Aric dug into his with enthusiasm.

Jenni hated oatmeal.

 

Later that week Jenni prepared to balance the beach, the place she’d stand when the bubble rose from the core of the Earth. She went through all her rituals and was unsurprised when Cloudsylph knocked on her door as soon as she was ready, took her and floated her down from the cliff to where her pillar of fire energy was.

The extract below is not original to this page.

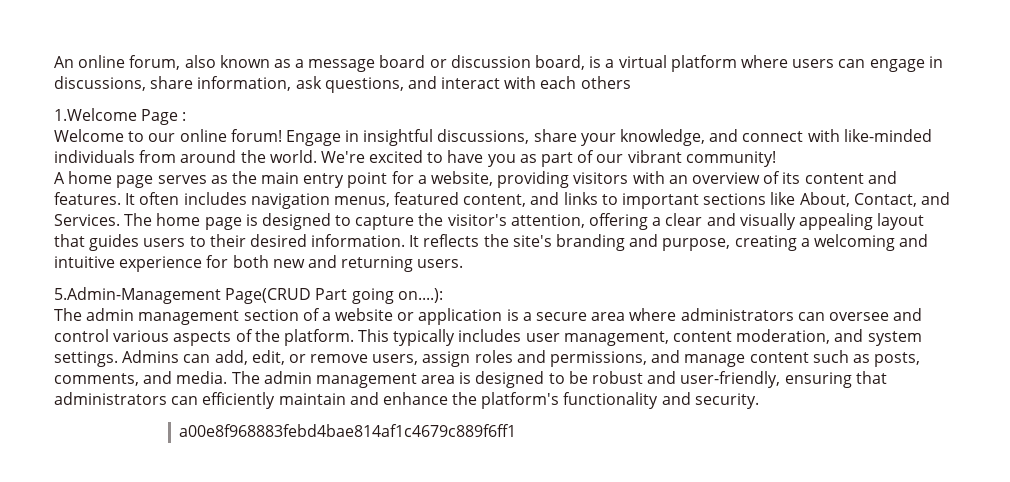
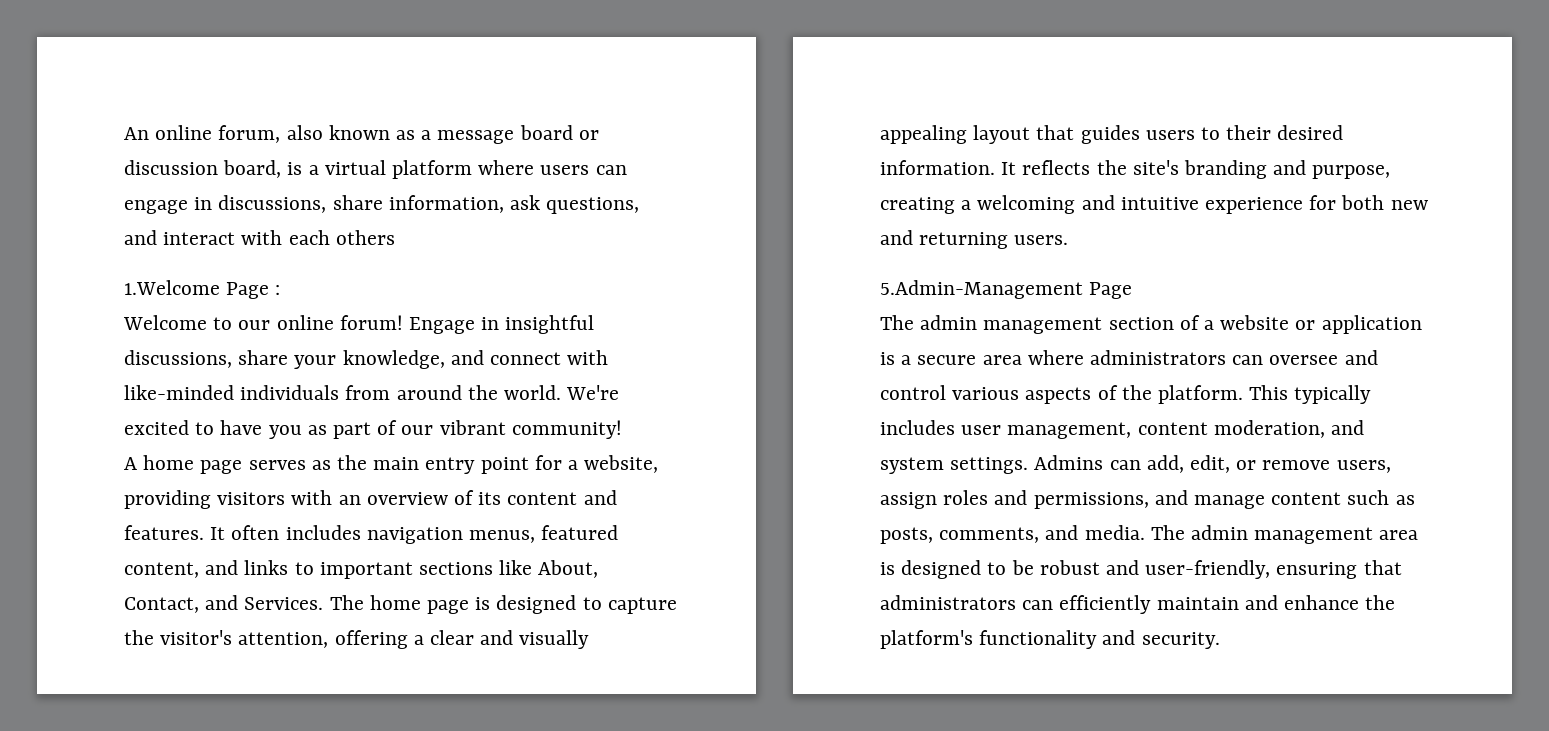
- 5.Admin-Management Page(CRUD Part going on....):
+ 5.Admin-Management Page
- a00e8f968883febd4bae814af1c4679c889f6ff1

Nor was she surprised to see the two guardians and the full complement of the Eight watch her as she summoned the mist—that only she could see—and went into it. The Eight and their great powers added to the problems of balancing the land. She didn’t dare draw magic from them and had to continually peer through the mist for more elemental energies, so the balancing was harder and more complex than she’d anticipated. But she was pleased with her pattern. And it was
her
pattern, something that would resonate with her, boost her own energy, tailored to her since she was the one who would be using it. She decided that she’d visit the place every day to feed more magic into the pattern. She wouldn’t need a pillar of flame anymore, she’d just be pulled to
her
place.

Blocking all the interest and “whispering” of the Lightfolk that she thought was going on in the real world, she carefully turned ocean-ward and stretched all her senses to once again see if she could feel the beginnings of the bubble energy underneath the ocean…like trying to search for minute indications of boiling on the bottom of a simmering pot. She believed she could distinguish that, and realized that the Eight, or Diamantina, or her staff or all the other Folk the Eight would bring with them, might try to search for such signals.

They would probably consider her perfectly balanced spot on the beach the place to stand for such a search. They’d muck up her pattern by imprinting their own energy on it. And though Jenni fully intended to fine-tune the pattern the morning of the equinox, she didn’t want to do that again and again.

What to do? Shifting her balance, she realized her skin began to go clammy, a sign that she’d stayed in the mist too long.

CHAPTER 28

BUT SHE NEEDED TO PROTECT HER PATTERN
. A few minutes now would save her magic in the future, and it was already too late to stop the effects this time. Her body heat had drained.

Ignoring her shivering, she flipped through mental files, decided on a spell Rothly had created. One she’d found on her pocket computer after she’d visited Northumberland.

Stamping in place and shaking out her arms, bringing dry heat to warm her, she crafted a cagelike shield spell, a ward that would keep others from stepping on the ground that contained her three-dimensional magical pattern. And…done!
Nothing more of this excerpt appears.